Gene expression profiles data from TCGA and GEO databases were retrieved for analysis. The GSE18520 and GSE26712 datasets (https://www.ncbi.nlm.nih.gov/geo) were obtained from GEO. GSE18520 included 10 normal tissues and 53 ovarian cancer samples, while GSE26712 comprised 10 normal ovarian tissues and 185 ovarian cancer samples. Clinical data from TCGA (https://www.cancer.gov/ccg/research/genome-sequencing/tcga/studied-cancers)—including patient age, clinical stage, pathological grade, lymph node and vein infiltration, vascular invasion, and survival outcomes—were extracted from the database and linked to 620 tumor samples and 10 normal samples. Due to the significant disparity in the number of tumor samples and normal samples in the TCGA database, calculations such as the odds ratio (OR) may introduce substantial bias. Therefore, TCGA data is primarily utilized in the field of tumor genomic analysis. Additionally, single-cell sequencing data from GSE184880, consisting of 7 ovarian tumor tissues and 5 adjacent non-tumor tissues, were incorporated into the integrative analysis.

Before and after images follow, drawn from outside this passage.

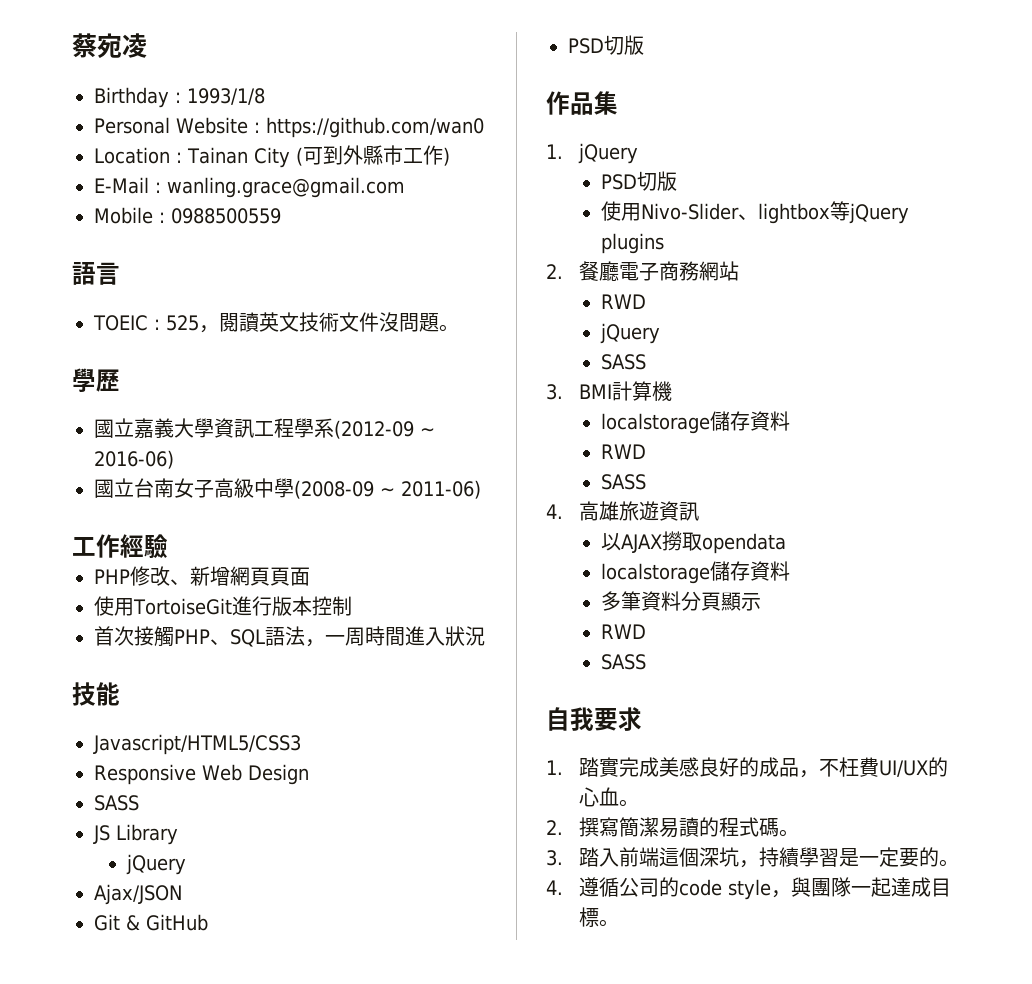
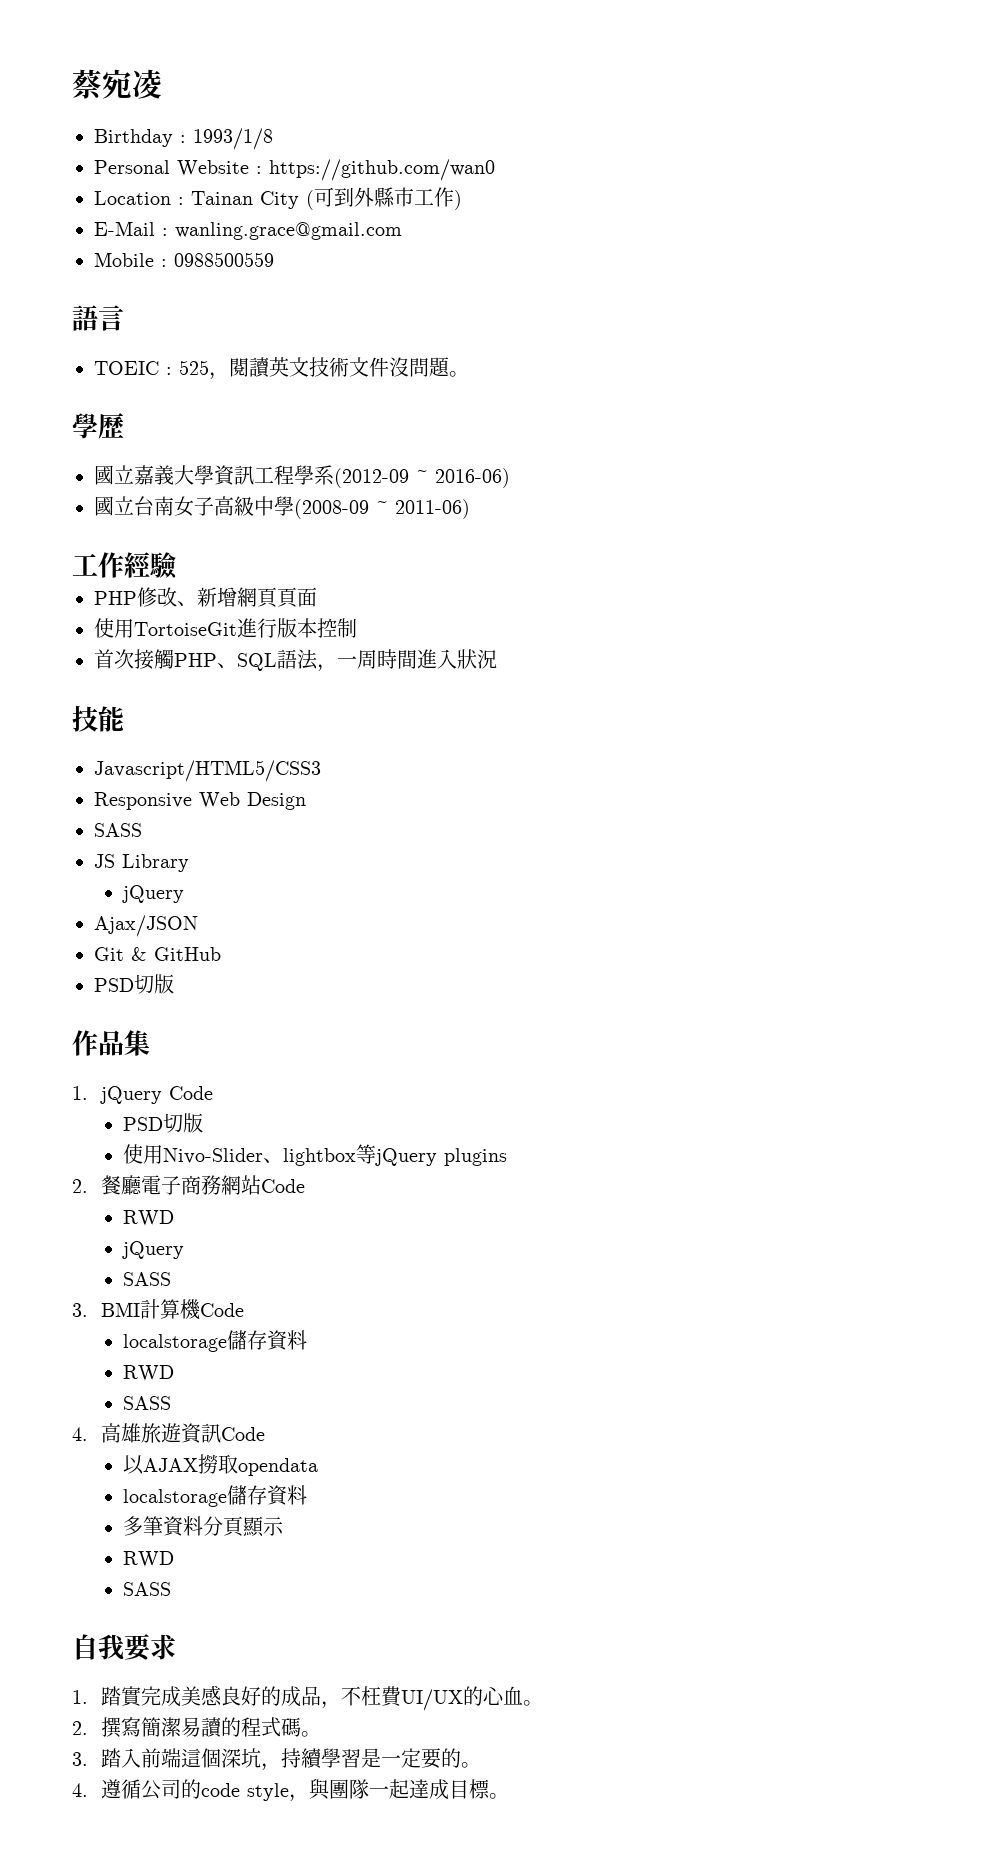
- 1. jQuery
+ 1. jQuery Code
- 2.餐廳電子商務網站
+ 2.餐廳電子商務網站Code
- 3. BMI計算機
+ 3. BMI計算機Code
- 4.高雄旅遊資訊
+ 4.高雄旅遊資訊Code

2.2 Expression and Diagnostic Analysis of CLDN6, CLDN9, and CLDN10

We initially screened 14 ovarian cancer gene expression datasets from GEO, including GSE3149, GSE9891, GSE26712, GSE14764, GSE15622, GSE18520, GSE19829, GSE23554, GSE26193, GSE27651, GSE30161, GSE51373, GSE63885, and GSE65986. Among these, only GSE18520 and GSE26712, along with TCGA dataset, included matched normal and tumor tissue samples and were therefore selected for downstream analysis. For each of the three datasets, univariate logistic regression analyses were performed in R to evaluate the association between CLDN gene expression (dichotomized at the median) and disease status (tumor vs. normal). Odds ratios (ORs) and corresponding p-values were calculated, and genes showing statistically significant associations (p < 0.05) in all three datasets were considered consistently dysregulated. Prognostic hazard ratio (HR) for claudin family members was extracted from the KM Plotter database (https://kmplot.com/analysis/index.php?p=service&cancer=ovar). A meta-analysis was conducted using a random-effects model, and forest plots were generated with Revman software (5.4, The Cochrane Collaboration, London, UK). Genes with hazard ratios significantly different from 1 (95% CI not including 1) were deemed prognostically relevant. Additionally, receiver operating characteristic (ROC) curves were constructed for each CLDN gene using the pROC package in R. Genes with an area under the curve (AUC) greater than 0.7 in all three datasets were identified as having strong diagnostic potential.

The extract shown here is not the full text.